Carcass weight data continues to confirm that fed cattle supplies remain front-end loaded, says Gottschalk. The cost of gain remains substantially below the current selling price of fed cattle, while the costs of replacement cattle project limited profitability. The incentive thus remains to add additional pounds. As such, carcass weights likely will remain substantially above prior year levels. As a reminder, each 8.5 lb gain in carcass weights versus the prior year adds approximately 1% to weekly beef production, he says.
Steer and heifer carcass weights in the latest reported week ended April 19 fell sharply from the prior week but remained well above year ago levels. Steer weights averaged 938 lbs, down 8 lbs from the week before but up 15 lbs on the same week last year. Heifer weights averaged 865 lbs, also down up 8 lbs from the week before but up 17 lbs on the same week last year. Overall weights averaged 871 lbs, down 6 lbs from the week before but up 19 lbs on the same week last year. This was the equivalent of adding 12,550 head to that week’s slaughter total of 562,668 head, says HedgersEdge.com.

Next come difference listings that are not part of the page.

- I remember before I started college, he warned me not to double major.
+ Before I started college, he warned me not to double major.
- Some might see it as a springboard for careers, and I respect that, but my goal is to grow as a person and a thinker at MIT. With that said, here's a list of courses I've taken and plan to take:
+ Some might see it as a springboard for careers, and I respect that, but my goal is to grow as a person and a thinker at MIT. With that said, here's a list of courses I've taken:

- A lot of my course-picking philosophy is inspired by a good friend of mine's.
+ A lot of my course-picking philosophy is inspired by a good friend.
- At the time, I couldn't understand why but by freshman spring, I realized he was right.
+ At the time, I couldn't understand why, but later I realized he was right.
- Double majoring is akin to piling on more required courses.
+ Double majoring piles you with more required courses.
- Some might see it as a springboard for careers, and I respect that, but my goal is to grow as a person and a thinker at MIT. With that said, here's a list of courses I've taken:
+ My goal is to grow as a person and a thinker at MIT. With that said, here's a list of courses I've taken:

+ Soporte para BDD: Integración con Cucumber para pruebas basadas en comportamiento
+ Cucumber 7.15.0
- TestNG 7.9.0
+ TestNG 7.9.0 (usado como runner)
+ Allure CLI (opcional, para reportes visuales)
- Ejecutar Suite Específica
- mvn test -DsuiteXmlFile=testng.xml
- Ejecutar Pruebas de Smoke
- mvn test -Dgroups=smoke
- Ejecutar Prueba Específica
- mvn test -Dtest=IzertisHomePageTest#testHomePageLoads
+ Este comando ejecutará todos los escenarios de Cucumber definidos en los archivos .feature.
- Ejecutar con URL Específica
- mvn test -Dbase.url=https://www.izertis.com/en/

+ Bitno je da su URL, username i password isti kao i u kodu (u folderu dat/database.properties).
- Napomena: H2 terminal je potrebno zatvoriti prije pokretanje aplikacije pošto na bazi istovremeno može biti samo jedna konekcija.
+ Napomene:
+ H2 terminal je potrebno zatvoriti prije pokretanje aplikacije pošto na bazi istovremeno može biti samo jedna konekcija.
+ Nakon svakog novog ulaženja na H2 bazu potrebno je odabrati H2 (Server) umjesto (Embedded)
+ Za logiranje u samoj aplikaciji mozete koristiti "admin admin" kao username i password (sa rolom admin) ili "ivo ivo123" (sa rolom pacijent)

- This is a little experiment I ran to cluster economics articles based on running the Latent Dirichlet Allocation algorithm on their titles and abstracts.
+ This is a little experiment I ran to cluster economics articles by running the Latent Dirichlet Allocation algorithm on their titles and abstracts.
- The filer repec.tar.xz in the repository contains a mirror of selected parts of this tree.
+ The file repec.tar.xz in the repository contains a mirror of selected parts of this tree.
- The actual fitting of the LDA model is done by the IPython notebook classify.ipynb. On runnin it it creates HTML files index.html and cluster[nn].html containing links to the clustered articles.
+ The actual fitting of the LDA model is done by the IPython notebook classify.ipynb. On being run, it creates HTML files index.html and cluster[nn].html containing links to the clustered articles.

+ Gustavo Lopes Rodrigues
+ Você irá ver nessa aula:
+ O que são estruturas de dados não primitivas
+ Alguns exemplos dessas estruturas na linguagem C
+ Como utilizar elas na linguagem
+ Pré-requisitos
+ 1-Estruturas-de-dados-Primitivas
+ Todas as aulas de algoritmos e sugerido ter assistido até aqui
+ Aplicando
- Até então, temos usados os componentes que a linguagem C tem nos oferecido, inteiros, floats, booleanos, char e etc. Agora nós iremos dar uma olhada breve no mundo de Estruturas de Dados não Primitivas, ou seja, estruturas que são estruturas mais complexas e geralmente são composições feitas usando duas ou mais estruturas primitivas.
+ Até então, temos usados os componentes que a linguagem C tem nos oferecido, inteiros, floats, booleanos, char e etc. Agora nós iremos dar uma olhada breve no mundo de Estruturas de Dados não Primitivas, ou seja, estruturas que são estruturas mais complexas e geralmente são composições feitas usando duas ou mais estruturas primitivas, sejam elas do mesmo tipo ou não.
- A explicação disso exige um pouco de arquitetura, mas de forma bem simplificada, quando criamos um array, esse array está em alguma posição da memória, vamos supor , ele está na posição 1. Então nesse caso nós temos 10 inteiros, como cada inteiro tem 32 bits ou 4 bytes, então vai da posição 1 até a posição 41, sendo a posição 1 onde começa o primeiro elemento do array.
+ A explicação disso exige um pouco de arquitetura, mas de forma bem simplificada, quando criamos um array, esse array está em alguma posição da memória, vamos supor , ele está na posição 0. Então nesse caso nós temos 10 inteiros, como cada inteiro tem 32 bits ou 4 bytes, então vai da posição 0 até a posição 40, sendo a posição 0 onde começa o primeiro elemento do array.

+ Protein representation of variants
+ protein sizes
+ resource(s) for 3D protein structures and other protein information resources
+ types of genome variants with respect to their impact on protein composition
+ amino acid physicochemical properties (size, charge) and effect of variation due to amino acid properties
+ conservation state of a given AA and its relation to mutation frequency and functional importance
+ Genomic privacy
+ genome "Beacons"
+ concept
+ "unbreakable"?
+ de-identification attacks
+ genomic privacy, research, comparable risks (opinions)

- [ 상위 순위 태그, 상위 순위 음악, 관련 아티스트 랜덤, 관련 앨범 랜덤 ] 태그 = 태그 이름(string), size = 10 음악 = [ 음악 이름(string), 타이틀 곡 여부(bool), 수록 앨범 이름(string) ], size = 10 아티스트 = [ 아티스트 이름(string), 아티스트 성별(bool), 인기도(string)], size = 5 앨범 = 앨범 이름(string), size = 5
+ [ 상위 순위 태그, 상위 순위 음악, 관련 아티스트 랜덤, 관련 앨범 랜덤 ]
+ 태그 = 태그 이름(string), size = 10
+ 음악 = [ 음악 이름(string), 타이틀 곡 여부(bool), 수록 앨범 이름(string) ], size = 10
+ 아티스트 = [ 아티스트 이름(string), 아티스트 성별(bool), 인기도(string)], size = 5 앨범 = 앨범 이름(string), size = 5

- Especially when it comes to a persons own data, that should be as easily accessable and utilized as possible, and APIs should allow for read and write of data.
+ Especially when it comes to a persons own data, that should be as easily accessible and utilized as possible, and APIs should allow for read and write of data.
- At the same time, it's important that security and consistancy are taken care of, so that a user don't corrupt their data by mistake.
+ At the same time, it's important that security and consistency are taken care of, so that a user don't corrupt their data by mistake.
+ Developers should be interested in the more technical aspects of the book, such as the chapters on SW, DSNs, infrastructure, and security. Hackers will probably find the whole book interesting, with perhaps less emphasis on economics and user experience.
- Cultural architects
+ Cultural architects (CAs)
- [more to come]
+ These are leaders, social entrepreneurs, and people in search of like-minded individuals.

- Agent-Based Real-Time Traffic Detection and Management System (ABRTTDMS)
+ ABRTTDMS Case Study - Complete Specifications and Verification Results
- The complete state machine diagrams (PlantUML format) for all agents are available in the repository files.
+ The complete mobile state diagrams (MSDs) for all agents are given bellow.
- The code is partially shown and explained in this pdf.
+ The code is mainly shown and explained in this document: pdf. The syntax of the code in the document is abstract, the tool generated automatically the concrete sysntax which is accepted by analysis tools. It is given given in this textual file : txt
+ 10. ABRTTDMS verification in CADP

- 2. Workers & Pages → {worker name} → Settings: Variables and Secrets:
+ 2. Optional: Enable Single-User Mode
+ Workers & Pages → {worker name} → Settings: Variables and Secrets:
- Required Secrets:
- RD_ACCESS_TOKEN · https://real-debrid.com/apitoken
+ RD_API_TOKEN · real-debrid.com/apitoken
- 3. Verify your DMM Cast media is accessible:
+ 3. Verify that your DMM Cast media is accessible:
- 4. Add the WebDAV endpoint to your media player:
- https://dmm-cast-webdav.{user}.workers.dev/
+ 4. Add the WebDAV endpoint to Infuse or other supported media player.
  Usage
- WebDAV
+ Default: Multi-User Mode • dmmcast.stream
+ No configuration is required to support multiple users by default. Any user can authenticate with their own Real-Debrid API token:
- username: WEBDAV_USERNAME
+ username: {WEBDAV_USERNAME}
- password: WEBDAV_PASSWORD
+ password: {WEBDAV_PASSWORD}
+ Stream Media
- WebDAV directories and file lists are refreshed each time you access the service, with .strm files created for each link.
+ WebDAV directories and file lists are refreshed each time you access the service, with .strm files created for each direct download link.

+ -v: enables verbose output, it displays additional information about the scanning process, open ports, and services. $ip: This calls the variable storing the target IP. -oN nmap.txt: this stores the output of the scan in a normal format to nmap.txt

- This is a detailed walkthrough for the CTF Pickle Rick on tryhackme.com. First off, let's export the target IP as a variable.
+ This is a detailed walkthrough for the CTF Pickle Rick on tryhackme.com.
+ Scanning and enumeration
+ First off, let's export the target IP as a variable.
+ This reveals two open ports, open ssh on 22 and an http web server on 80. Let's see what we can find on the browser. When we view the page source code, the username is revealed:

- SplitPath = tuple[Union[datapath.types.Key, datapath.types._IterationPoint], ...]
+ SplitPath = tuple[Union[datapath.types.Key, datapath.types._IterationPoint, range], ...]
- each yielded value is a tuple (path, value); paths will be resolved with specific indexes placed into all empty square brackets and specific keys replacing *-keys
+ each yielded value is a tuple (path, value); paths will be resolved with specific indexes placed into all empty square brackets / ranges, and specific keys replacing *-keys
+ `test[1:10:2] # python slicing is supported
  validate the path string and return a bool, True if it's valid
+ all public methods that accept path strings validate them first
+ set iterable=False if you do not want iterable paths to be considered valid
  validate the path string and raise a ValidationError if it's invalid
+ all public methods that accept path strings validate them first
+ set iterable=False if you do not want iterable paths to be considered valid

The 5-area fed steer price the week before last averaged another new record high of $224.80 per cwt live, up $3.83 per cwt from the prior week’s $220.97 per cwt, which was the previous record. The price was 20.9% higher than the price the same week last year. Dressed prices averaged a new record high of $356.06 per cwt, up $6.69 per cwt from the prior week’s $349.37 per cwt. The price was up 20.6% on the same week last year. Last week saw little trade through Wednesday. But it turned active Thursday morning. Prices up north averaged $220-230 per cwt live or $350-360 per cwt dressed. Prices down south averaged mostly $219-220 per cwt live.
Boxed beef cutout values meanwhile rose sharply the first four days of last week. The Choice cutout increased by $3.93 per cwt to $349.90 per cwt. The Select cutout increased by $8.01 per cwt to $339.18 per cwt. The week before last saw the national comprehensive boxed beef cutout (cuts, grinds and trim) average $342.46 per cwt, up from $337.37 per cwt in the prior week. The Choice cutout averaged $342.43 per cwt., Spot market sales accounted for 30.1% of the total volume of 6393 loads, formula sales accounted for 51.3%, forward sales accounted for 14.2% and export sales accounted for 7.9%.
The industry is on track to record its lowest annual harvest level since 2014, says Gottschalk. If this is realized, it would also score the largest year-over-year decline since 2014. This harvest level would result in some minor herd expansion occurring this year. It should also be noted that 2014 marked the highest weekly and annual average price for that specific herd liquidation cycle, he says.